Similarly, Sylvia Ohanyan, 23, grew up in Philadelphia and attended an Armenian grade school until 8th grade. With over 25,000 Armenians in the Philly area, most of her friends growing up were Armenian and her parents spoke Armenian to her at home. She has only distant relatives in Armenia.
Anahid, also 23, was born in Bulgaria before coming to the United States with her parents and growing up in the heavily Armenian community in Glendale near Los Angeles. Other volunteers were born and raised in Germany, Belgium, Russia, Lebanon, and even Argentina.
On the other hand, some volunteers like Jordan Takvorian, 26, arrived in Yerevan with very little knowledge of Armenia or its culture. As he told me,
“[M]y whole life I was told that I’m Armenian and that I’m a diasporan but I really had no idea what any of that meant. I wasn’t raised with Armenian customs, holidays, or the language, however often I would drive with my father to the Armenian community in Watertown to get Armenian food. He also always sent out our family Christmas cards for January 6th rather than December 25th. There’s a myriad of little differences that despite not being truly raised Armenian I was always raised to think I was a little different. So I wanted to learn more about that. I came here expecting to feel like an oddball…the diasporan who wasn’t brought up to be a diasporan. I didn’t come here to repatriate or marry or any of that. I just wanted to find a reason why my whole life if I meet someone with an Armenian last name we always feel compelled to talk about being Armenian.”

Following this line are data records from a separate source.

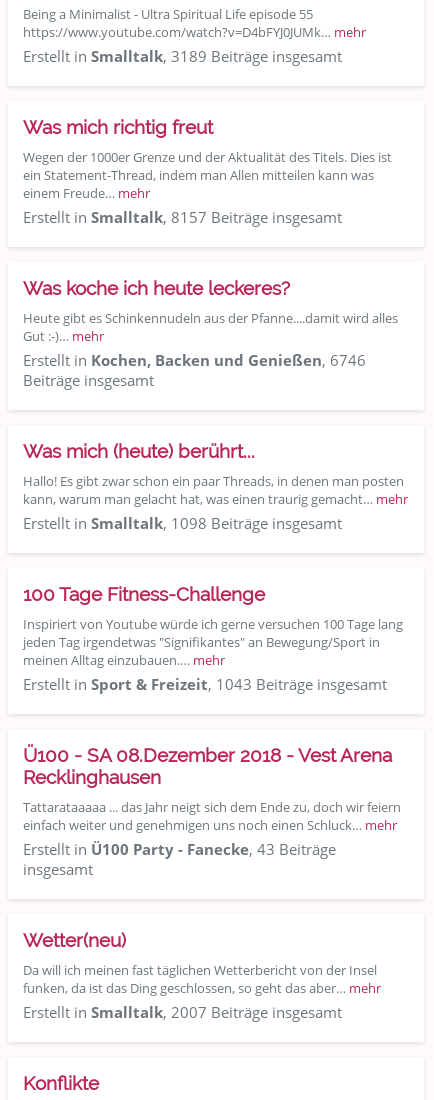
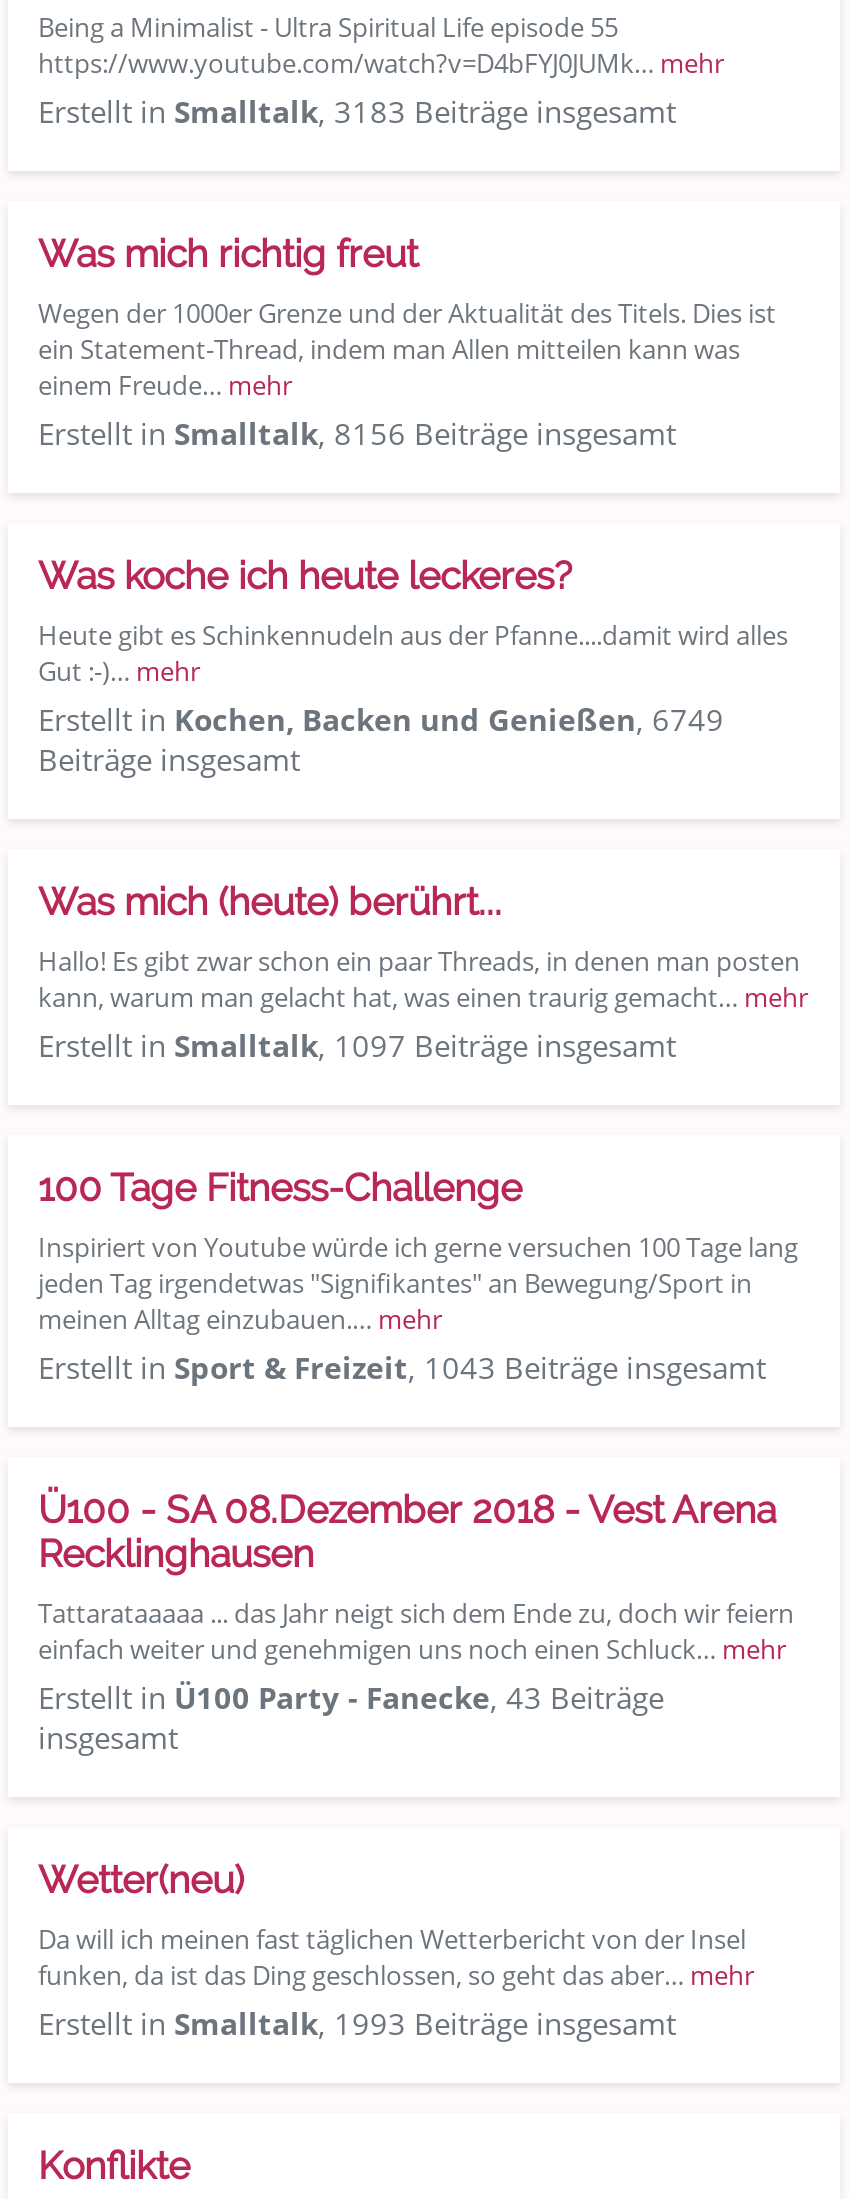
- Erstellt in Smalltalk, 3189 Beiträge insgesamt
+ Erstellt in Smalltalk, 3183 Beiträge insgesamt

- Erstellt in Smalltalk, 8157 Beiträge insgesamt
+ Erstellt in Smalltalk, 8156 Beiträge insgesamt

- Erstellt in Kochen, Backen und Genießen, 6746
+ Erstellt in Kochen, Backen und Genießen, 6749

- Erstellt in Smalltalk, 1098 Beiträge insgesamt
+ Erstellt in Smalltalk, 1097 Beiträge insgesamt

- Erstellt in Smalltalk, 2007 Beiträge insgesamt
+ Erstellt in Smalltalk, 1993 Beiträge insgesamt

Jordan further explained that he has come away with a perspective on Armenia that he didn’t previously have, as well as a better understanding of both his family and the country. “It’s an actual place. Not just that random land where some distant relative came from,” he explained. “There are things I love about Armenia and the culture and plenty of things I hate.”
For Anita, 28, it has been a spiritual, emotional, physical and mental journey – so much so that she decided to extend a two month volunteer stint by four more months. Anita says that she feels comfortable and at home in Armenia:
“It’s a developing country that needs a lot of help, yes, but it’s so exciting to be here while all this change is happening. Diasporan Armenians forget how young this country is and the struggles they went through when the Soviet Union collapsed. I have a better appreciation for my culture, my people, myself. I have learned to appreciate the smaller things in life and be grateful for the things I have access to in the States.”
Like Anita, Sylvia arrived with no expectations because she didn’t know what to expect. After two months in Yerevan, she says she has become more open to her Armenian identity since all of her close friends back home are American. Although she found it hard to relate to Armenians in Philadelphia before coming to Yerevan, she now says “it’s cool to come together with diasporans from all around the world and relate because we’re all going through the same experience.”
For Anahid, who is in Armenia for the third time, volunteering with Birthright isn’t just about an experience, it is about setting up a new base:
“My time in Armenia is an ongoing permanent aspect of my life–forever, whether I’ll have Armenia as my ‘home base’ or not…few things interest me more than its language, culture, history and what’s happening day in and day out in the present. Each day I feel affirmed in my decision to stay here, and I know that when I am away from here (as I was for most of my life), I’ll hear of what’s happening here and kick myself for staying away.”
Anahid was not the only volunteer I met who was planning to stay – several others had already decided to truly call Armenia home, even applying for Armenian citizenship. And others, like Anita, are leaving that door open:
“I never want to lose touch with Armenia, whether it’s through work or the people I have met. I will come back as often as I can. And who knows, maybe one day I will have a home base here.”
Have you ever returned to the place of your roots to volunteer? What was your experience like?